REQUIRED WORK:
Make an exact copy of the records, with the pictures left out.

GIVEN ENTRIES:
--------------------

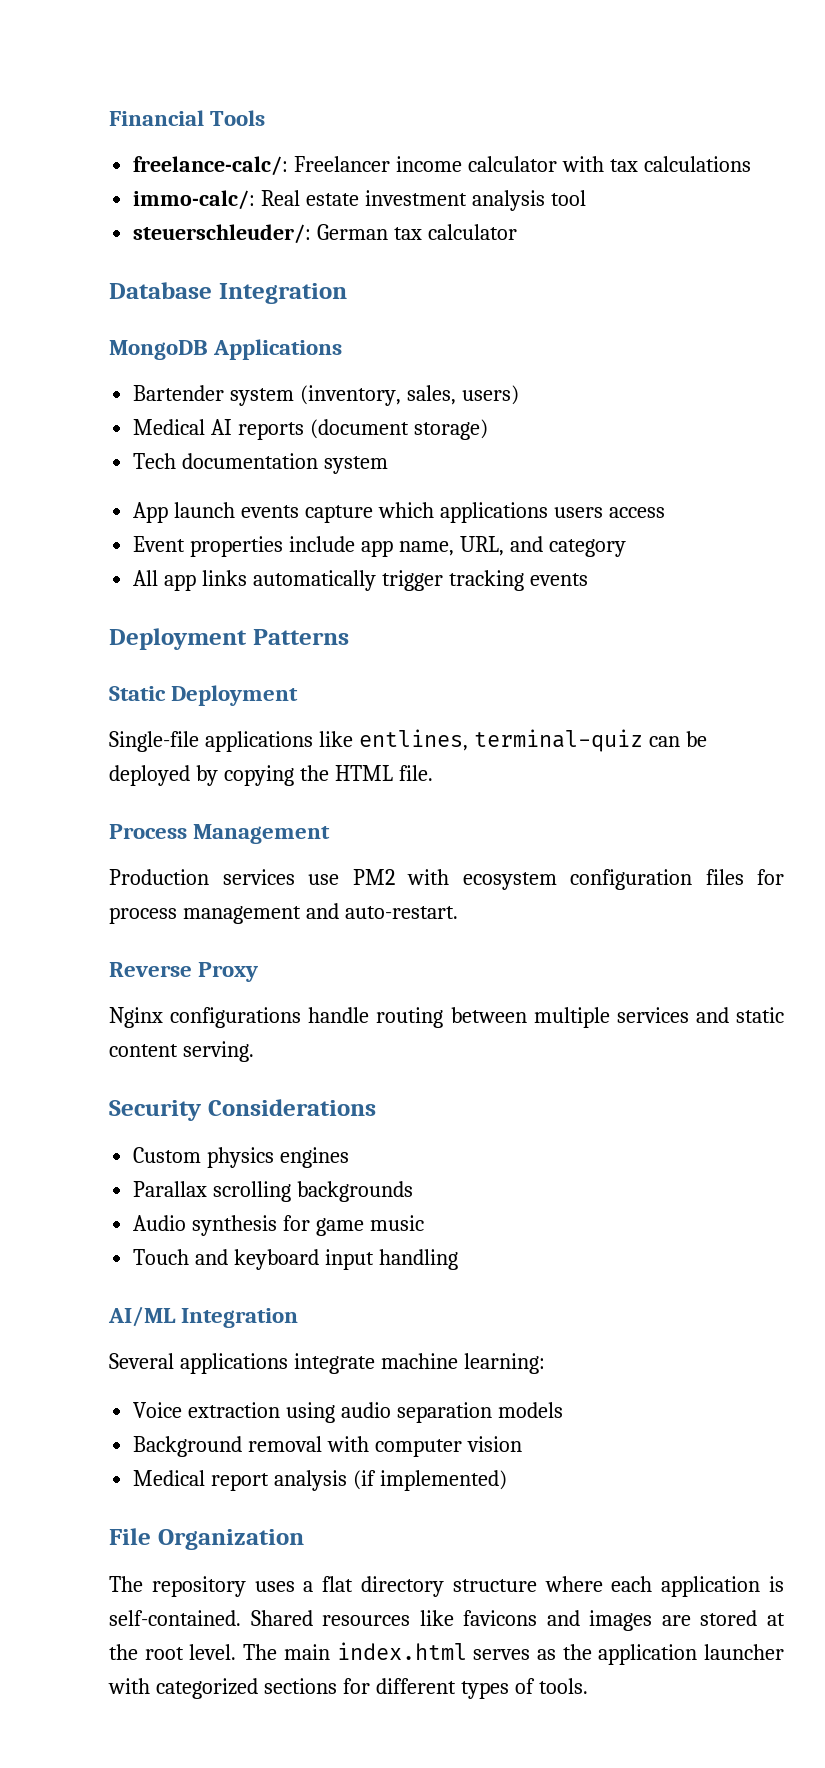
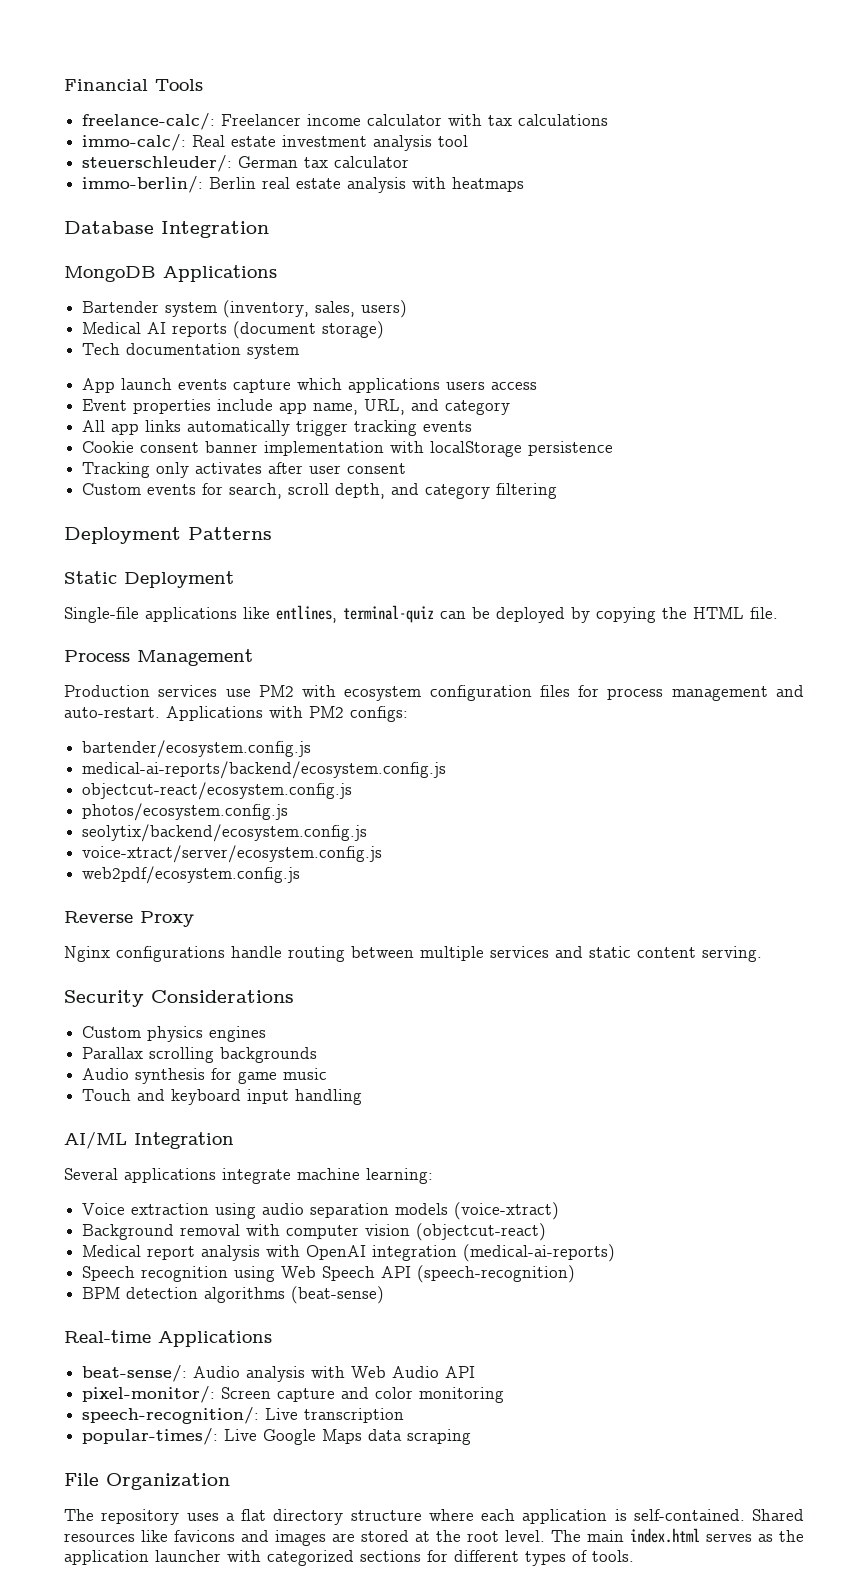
+ immo-berlin/: Berlin real estate analysis with heatmaps
+ Cookie consent banner implementation with localStorage persistence
+ Tracking only activates after user consent
+ Custom events for search, scroll depth, and category filtering
+ Applications with PM2 configs:
+ bartender/ecosystem.config.js
+ medical-ai-reports/backend/ecosystem.config.js
+ objectcut-react/ecosystem.config.js
+ photos/ecosystem.config.js
+ seolytix/backend/ecosystem.config.js
+ voice-xtract/server/ecosystem.config.js
+ web2pdf/ecosystem.config.js
- Voice extraction using audio separation models
+ Voice extraction using audio separation models (voice-xtract)
- Background removal with computer vision
+ Background removal with computer vision (objectcut-react)
- Medical report analysis (if implemented)
+ Medical report analysis with OpenAI integration (medical-ai-reports)
+ Speech recognition using Web Speech API (speech-recognition)
+ BPM detection algorithms (beat-sense)
+ Real-time Applications
+ beat-sense/: Audio analysis with Web Audio API
+ pixel-monitor/: Screen capture and color monitoring
+ speech-recognition/: Live transcription
+ popular-times/: Live Google Maps data scraping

--------------------

ANSWER:
+ immo-berlin/: Berlin real estate analysis with heatmaps
+ Cookie consent banner implementation with localStorage persistence
+ Tracking only activates after user consent
+ Custom events for search, scroll depth, and category filtering
+ Applications with PM2 configs:
+ bartender/ecosystem.config.js
+ medical-ai-reports/backend/ecosystem.config.js
+ objectcut-react/ecosystem.config.js
+ photos/ecosystem.config.js
+ seolytix/backend/ecosystem.config.js
+ voice-xtract/server/ecosystem.config.js
+ web2pdf/ecosystem.config.js
- Voice extraction using audio separation models
+ Voice extraction using audio separation models (voice-xtract)
- Background removal with computer vision
+ Background removal with computer vision (objectcut-react)
- Medical report analysis (if implemented)
+ Medical report analysis with OpenAI integration (medical-ai-reports)
+ Speech recognition using Web Speech API (speech-recognition)
+ BPM detection algorithms (beat-sense)
+ Real-time Applications
+ beat-sense/: Audio analysis with Web Audio API
+ pixel-monitor/: Screen capture and color monitoring
+ speech-recognition/: Live transcription
+ popular-times/: Live Google Maps data scraping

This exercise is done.